* [The problem]
Return the material exactly, first line through the line containing "font-size: 10px ->", and nothing more. Pictures stay out.

*** Task data Section Begins ***

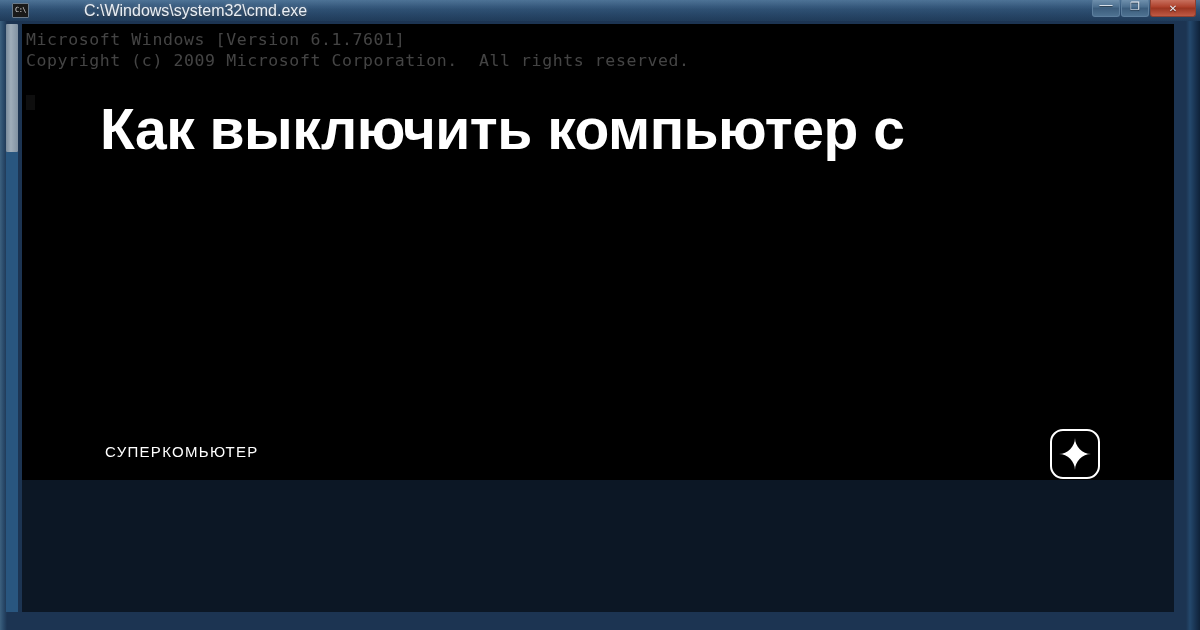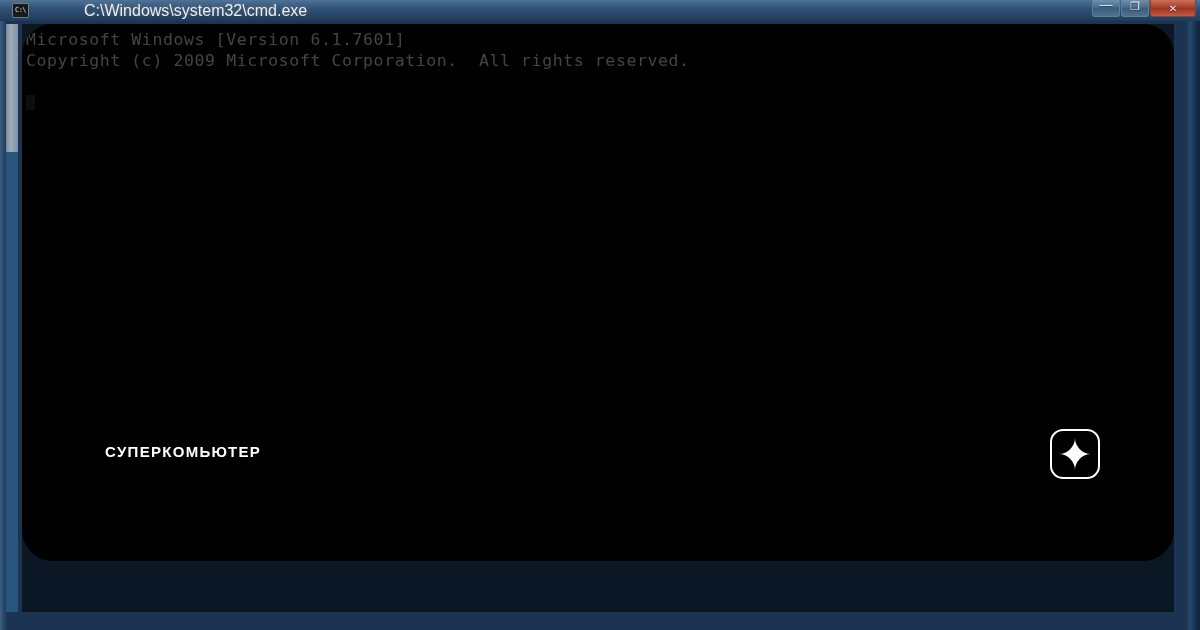"Microsoft Windows [Version 6.1.7601]" .console { border-radius: 31px -> none; height: 537px -> 456px }
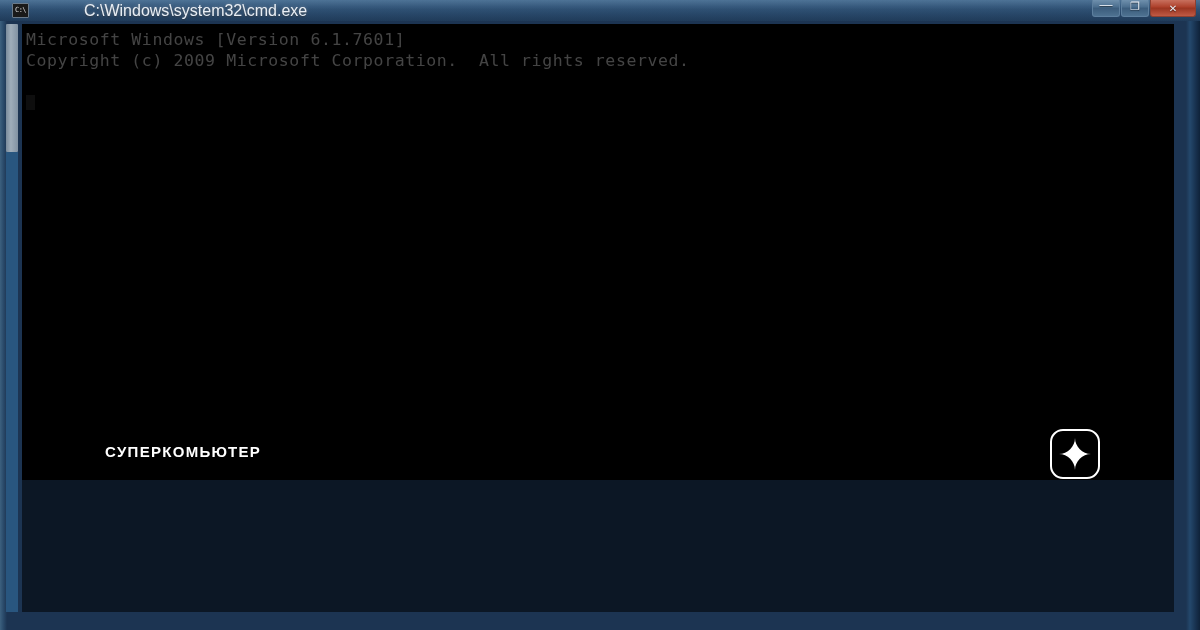"Как выключить компьютер с" span.line { html: none -> <span>Как выключить компьютер с</span> }
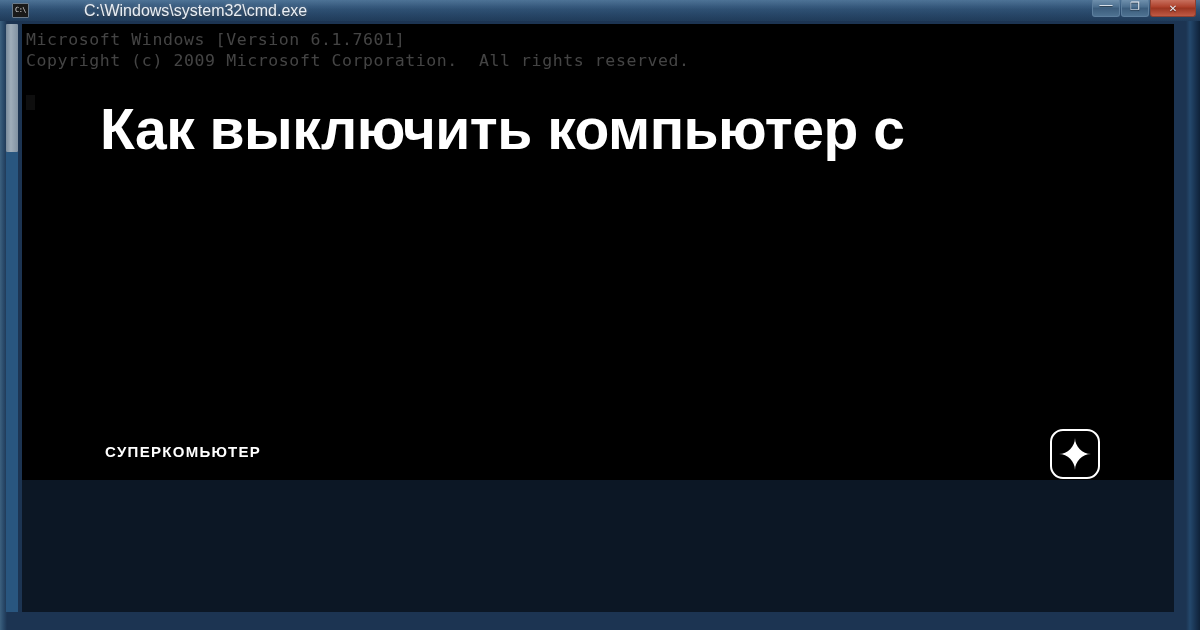"СУПЕРКОМЬЮТЕР" .brand { font-weight: bold -> normal }
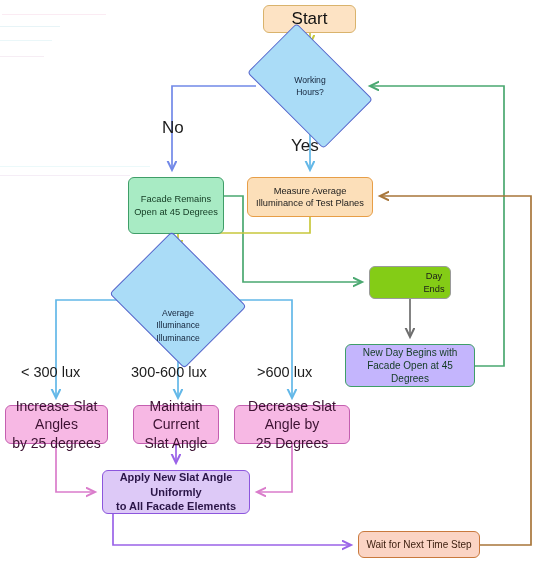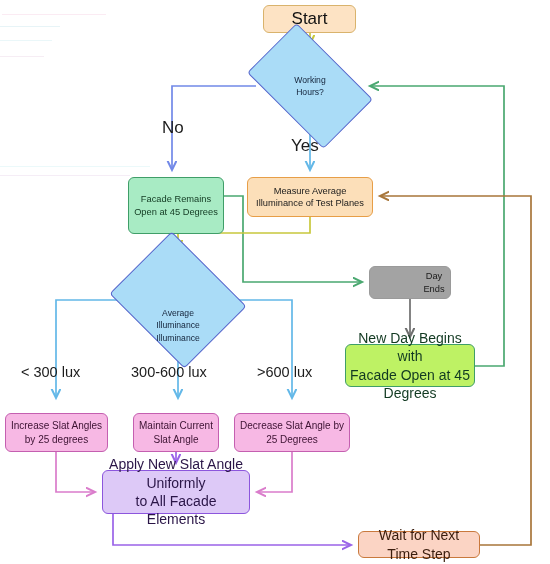"Day Ends" .n-grey { background: #a3a3a3 -> #84cc16 }
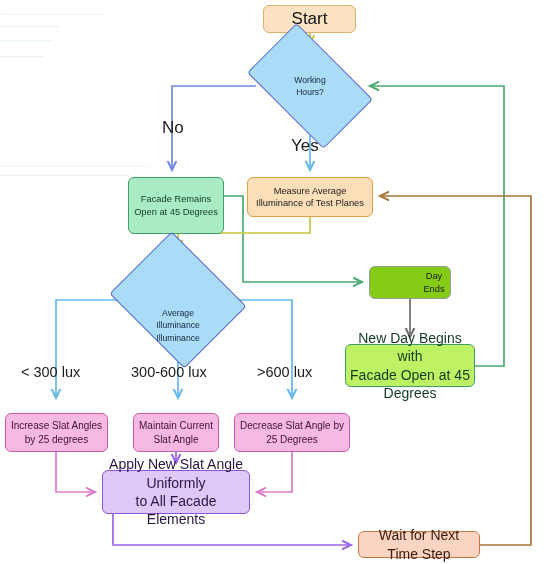"New Day Begins with" .n-green2 { background: #bef264 -> #c4b5fd; font-size: 14px -> 10px }
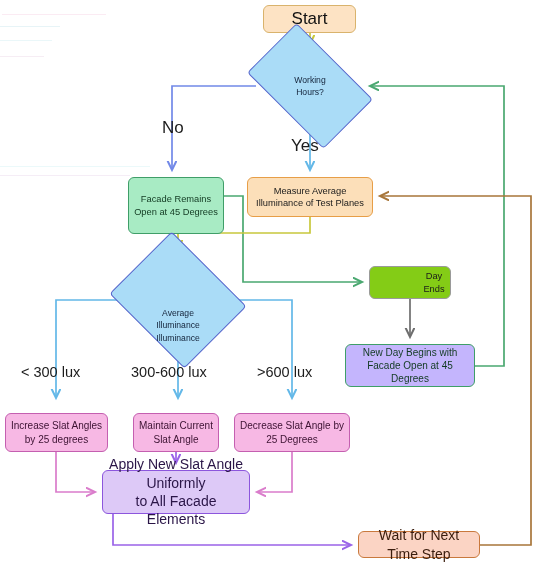"Increase Slat Angles" .n-pink { font-size: 10px -> 14px; margin-top: 8px -> none }
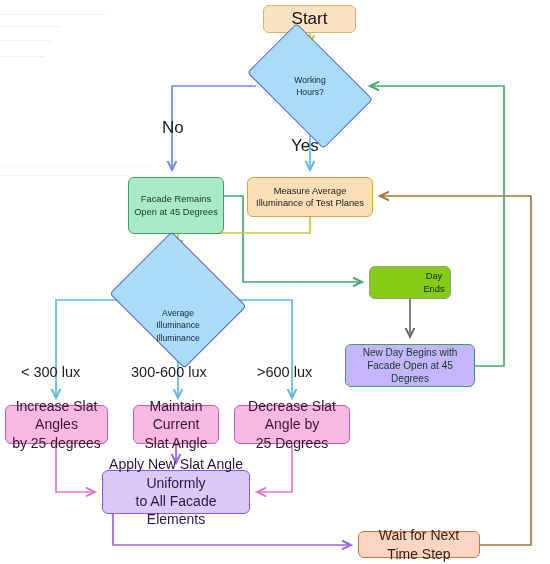"Apply New Slat Angle Uniformly" .n-purple { font-size: 14px -> 11px; font-weight: none -> bold }
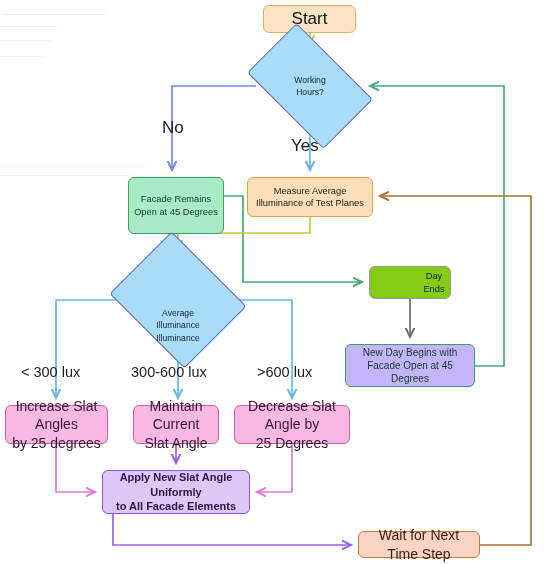"Wait for Next Time Step" .n-peach { font-size: 14px -> 10px }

*** Task data Section Ends ***

* [Answer section]
"Microsoft Windows [Version 6.1.7601]" .console { border-radius: 31px -> none; height: 537px -> 456px }
"Как выключить компьютер с" span.line { html: none -> <span>Как выключить компьютер с</span> }
"СУПЕРКОМЬЮТЕР" .brand { font-weight: bold -> normal }
"Day Ends" .n-grey { background: #a3a3a3 -> #84cc16 }
"New Day Begins with" .n-green2 { background: #bef264 -> #c4b5fd; font-size: 14px -> 10px }
"Increase Slat Angles" .n-pink { font-size: 10px -> 14px; margin-top: 8px -> none }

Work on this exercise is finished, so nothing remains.